*** Opening of Dataset extract ***

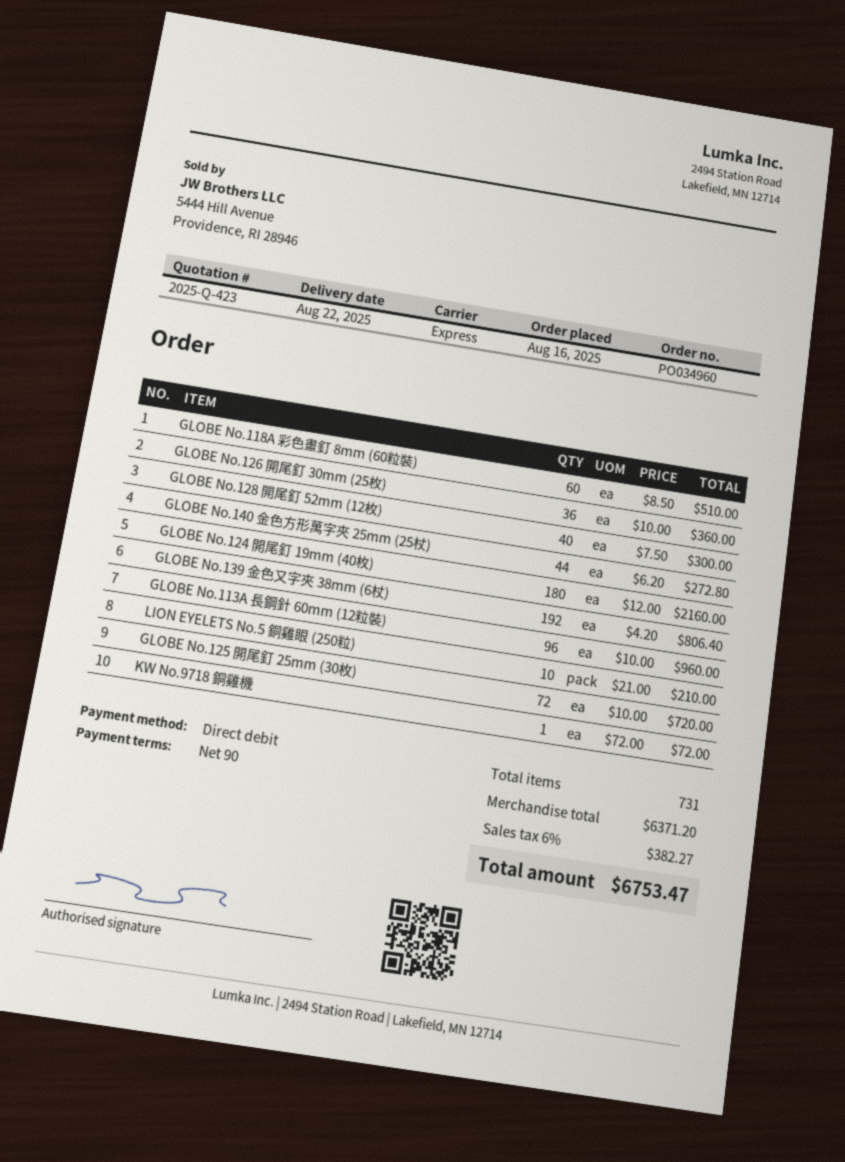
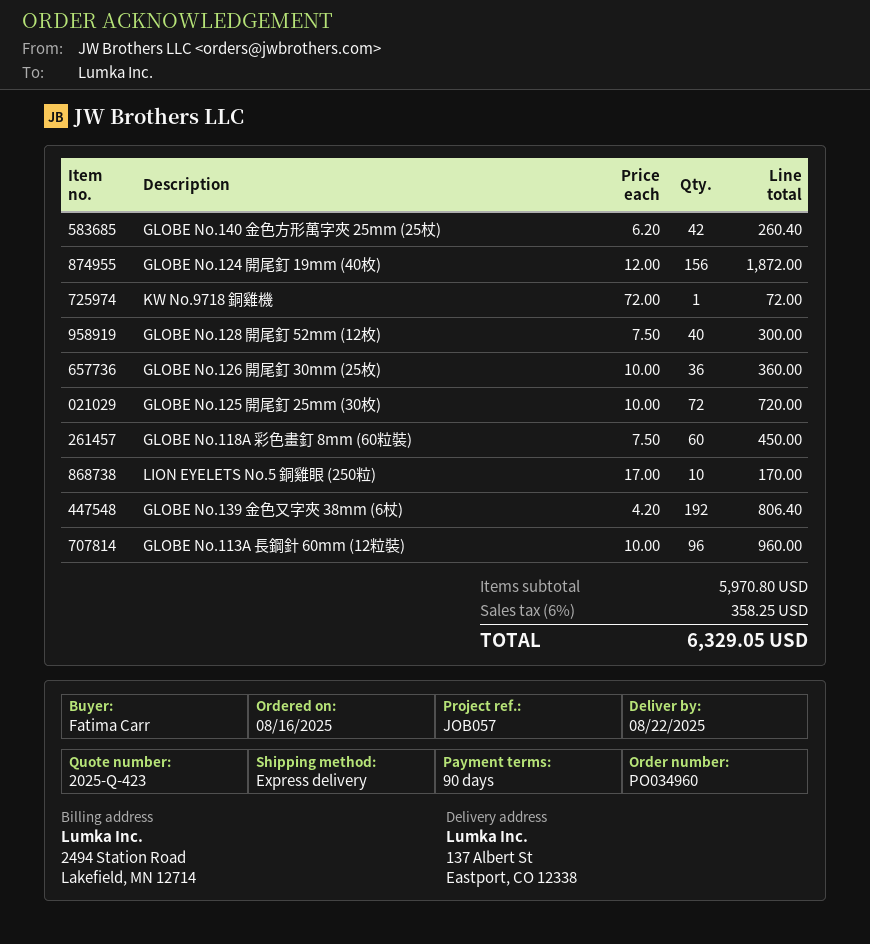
GLOBE No.118A 彩色畫釘 8mm (60粒裝): 60 x 8.50 = 510.00 -> 60 x 7.50 = 450.00
GLOBE No.140 金色方形萬字夾 25mm (25杖): 44 x 6.20 = 272.80 -> 42 x 6.20 = 260.40
GLOBE No.124 開尾釘 19mm (40枚): 180 x 12.00 = 2160.00 -> 156 x 12.00 = 1872.00
LION EYELETS No.5 銅雞眼 (250粒): 10 x 21.00 = 210.00 -> 10 x 17.00 = 170.00
subtotal: 6371.20 -> 5970.80
tax: 6% = 382.27 -> 6% = 358.25
total: 6753.47 -> 6329.05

*** Close of Dataset extract ***

- What to work on: All of the data is to be reproduced exactly, with the pictures left out.

- Completed task:
GLOBE No.118A 彩色畫釘 8mm (60粒裝): 60 x 8.50 = 510.00 -> 60 x 7.50 = 450.00
GLOBE No.140 金色方形萬字夾 25mm (25杖): 44 x 6.20 = 272.80 -> 42 x 6.20 = 260.40
GLOBE No.124 開尾釘 19mm (40枚): 180 x 12.00 = 2160.00 -> 156 x 12.00 = 1872.00
LION EYELETS No.5 銅雞眼 (250粒): 10 x 21.00 = 210.00 -> 10 x 17.00 = 170.00
subtotal: 6371.20 -> 5970.80
tax: 6% = 382.27 -> 6% = 358.25
total: 6753.47 -> 6329.05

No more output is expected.